00:22:43.000 You know, if you've got a safe job and a nice home and a garden, you might have even quite enjoyed lockdown.
00:22:48.000 In fact, there was an article in the Times this week saying that somebody had lockdown nostalgia.
00:22:52.000 I mean, are you kidding me?
00:22:53.000 Lockdown nostalgia.
00:22:55.000 Lots of people were baking soda bread and forest schooling their kids and it was okay.
00:22:58.000 But for some people, lockdown was a nightmare.
00:23:00.000 They don't have a nice home.
00:23:02.000 They don't have a garden.
00:23:03.000 Maybe people were abused at home.
00:23:06.000 You know, people missed school.
00:23:07.000 You couldn't go and worship.
00:23:09.000 You couldn't date somebody.
00:23:10.000 You couldn't go and see your lover.
00:23:12.000 You couldn't go and see your family.
00:23:14.000 And so these things that we've taken for Although some people did go and see their lovers.

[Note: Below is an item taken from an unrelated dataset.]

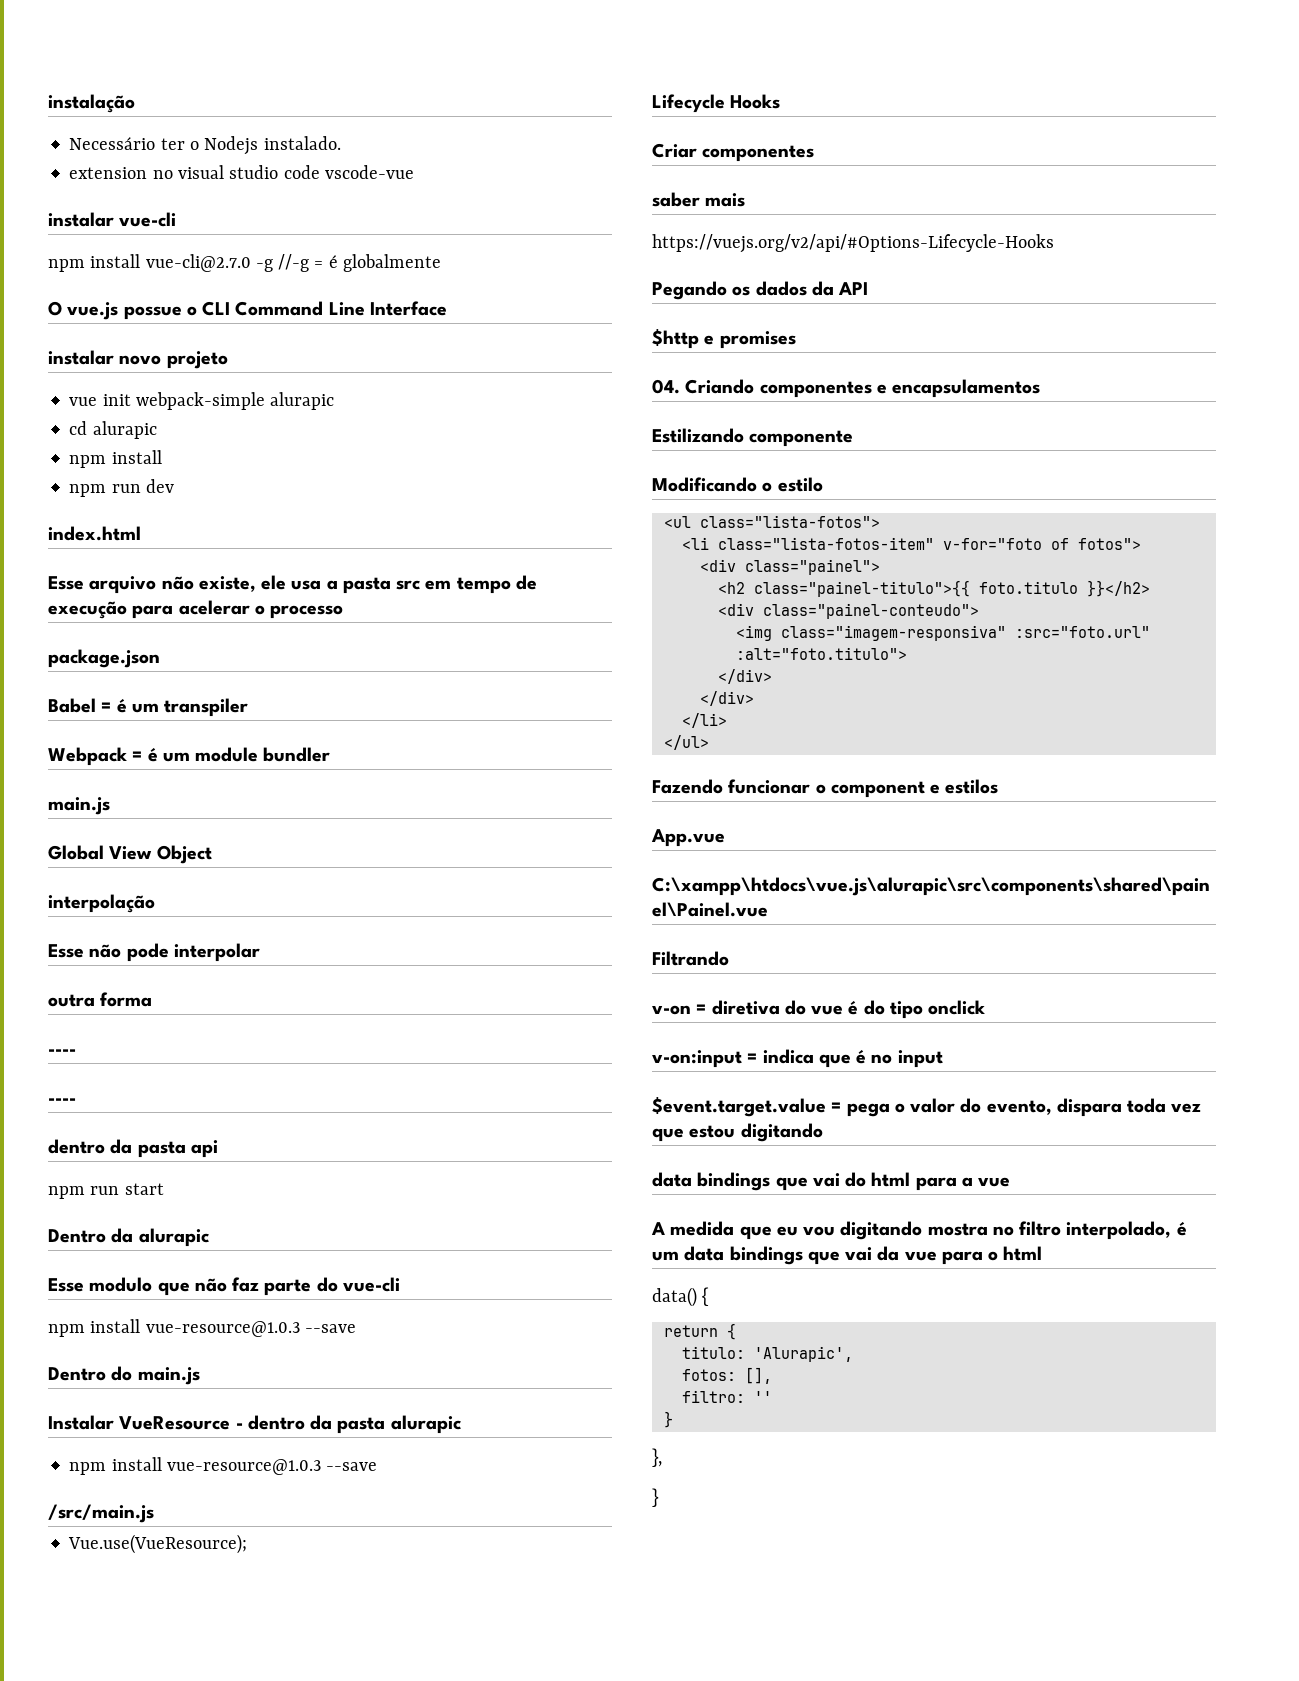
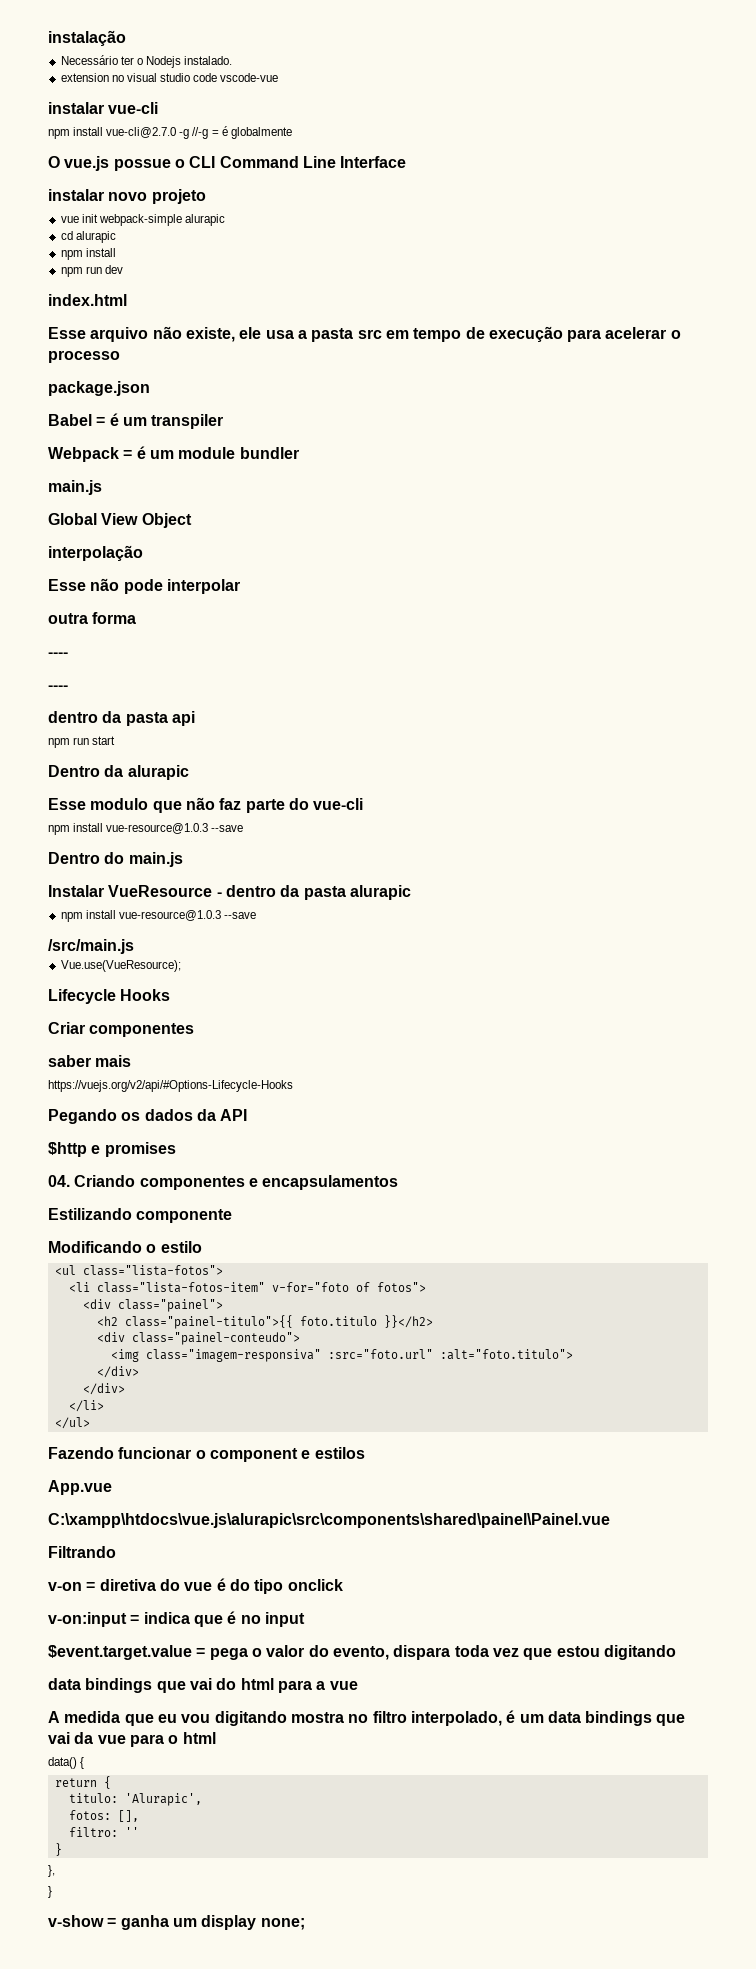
(659, 1497) none -> [48,1915,305,1930] // v-show = ganha um display none;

00:23:18.000 Dominic Cummings didn't see his lover.
00:23:22.000 Matt Hancock clearly was breaking lockdown rules.
00:23:26.000 I think I saw him adjust something that could have been a subject for one of your photographs, as a matter of fact.

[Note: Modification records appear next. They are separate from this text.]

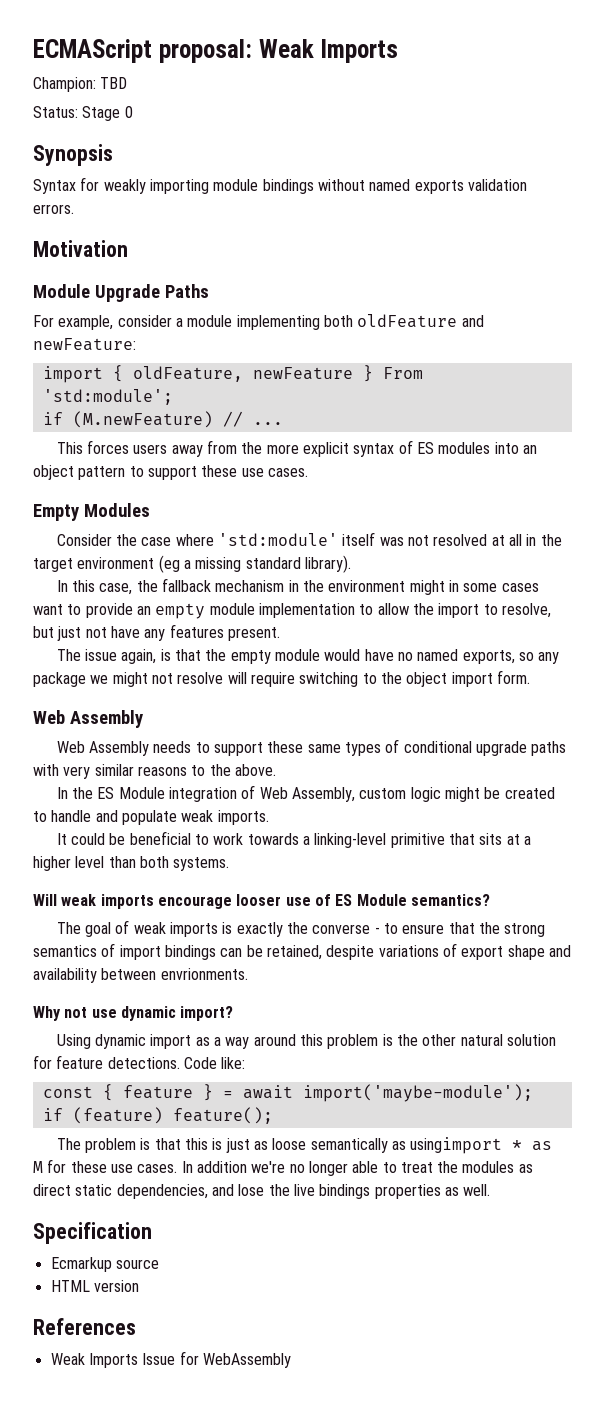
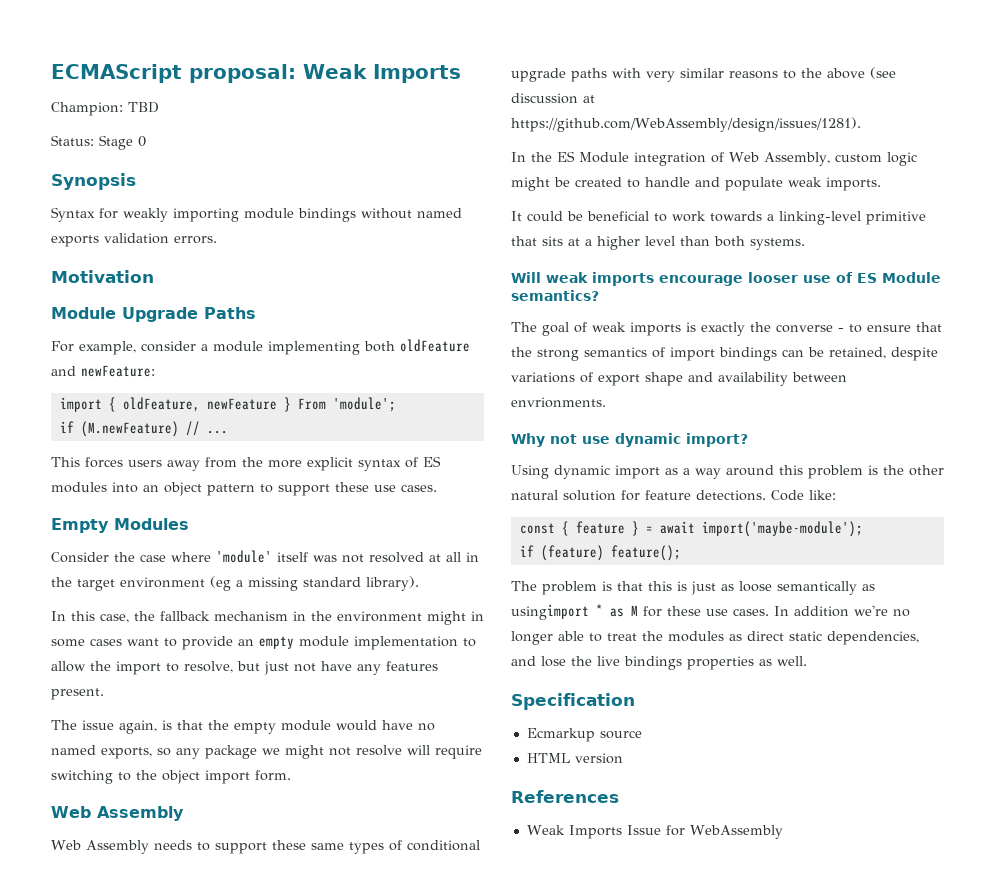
[42,389,173,405] 'std:module'; -> [332,397,396,412] 'module';
[218,533,339,546] 'std:module' -> [216,550,272,563] 'module'
[234,764,276,776] above. -> [827,67,896,79] [511,93,595,104] [511,117,861,132] above (see discussion at https://github.com/WebAssembly/design/issues/1281).

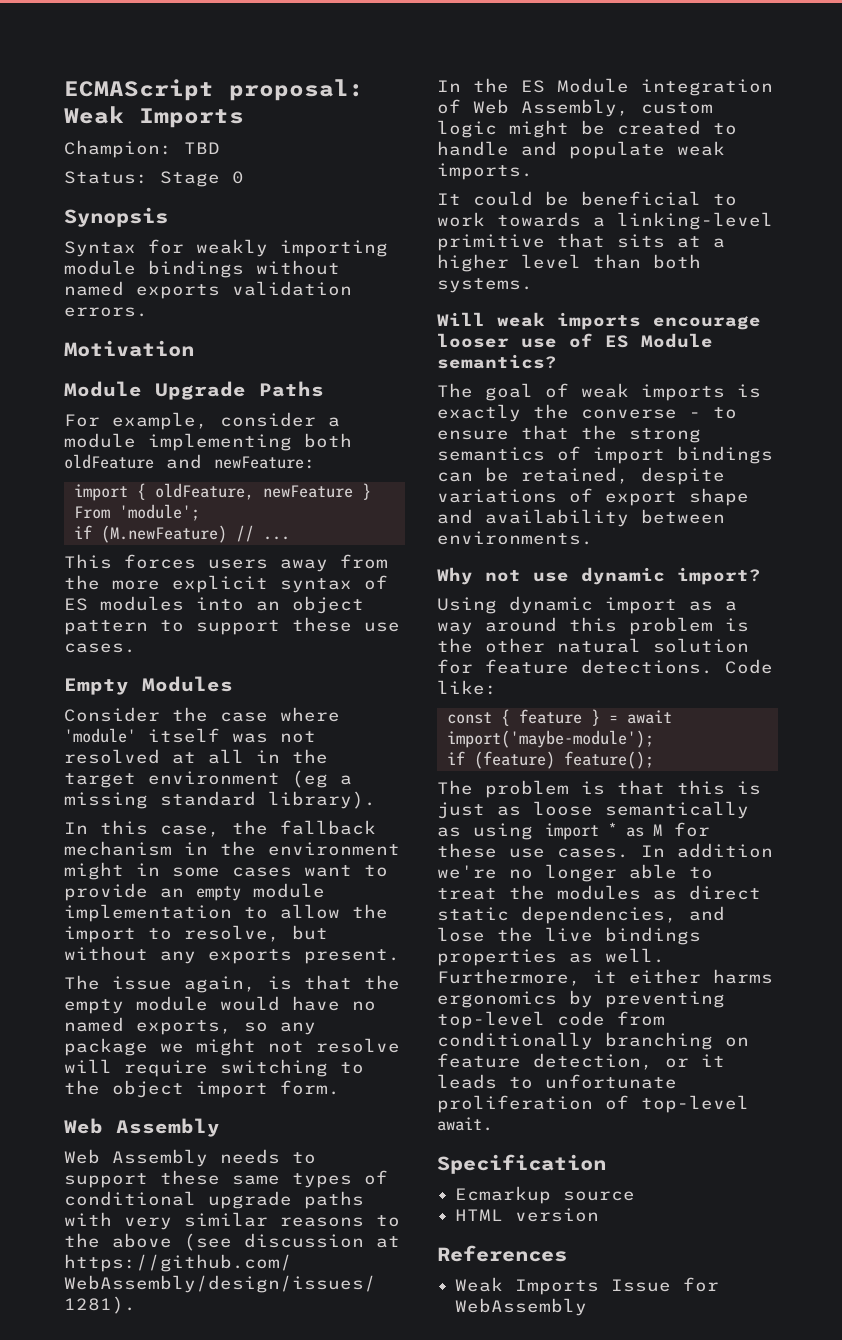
[264,661,438,675] just not have any features -> [64,946,292,964] without any exports
[511,397,606,408] envrionments. -> [437,531,593,545] environments.
[511,604,589,620] usingimport -> [473,823,599,840] using import
(807, 661) none -> [437,969,773,986] [437,990,725,1008] [437,1011,665,1029] [437,1032,749,1050] [437,1053,725,1070] [437,1074,677,1089] [437,1095,749,1113] [437,1117,494,1131] Furthermore, it either harms ergonomics by preventing top-level code from conditionally branching on feature detection, or it leads to unfortunate proliferation of top-level await.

00:23:32.000 A hundred of those penises, because some of your portraiture has involved genitalia.
00:23:37.000 Not yet, Matt Hancock, but it certainly seems like it could be a subject.
00:23:40.000 There was incredible revelations about the mechanations within government.
00:23:47.000 There were ongoing parties in our country.
00:23:49.000 In America, Gavin Newsom was alleged to have had a...
00:23:53.000 gathering. There are enough examples of people wearing masks for photo ops and
00:23:57.000 then removing them. It's pretty plain that big tech profited.
00:24:00.000 There was the biggest wealth transfer in history and I still think we're
00:24:04.000 unpacking and I sense this intuitively as well as like more in more verifiable
00:24:08.000 ways and let me know in the chat in the comments now. How do you think society and
00:24:12.000 culture more broadly continue to be affected by the events of lockdown?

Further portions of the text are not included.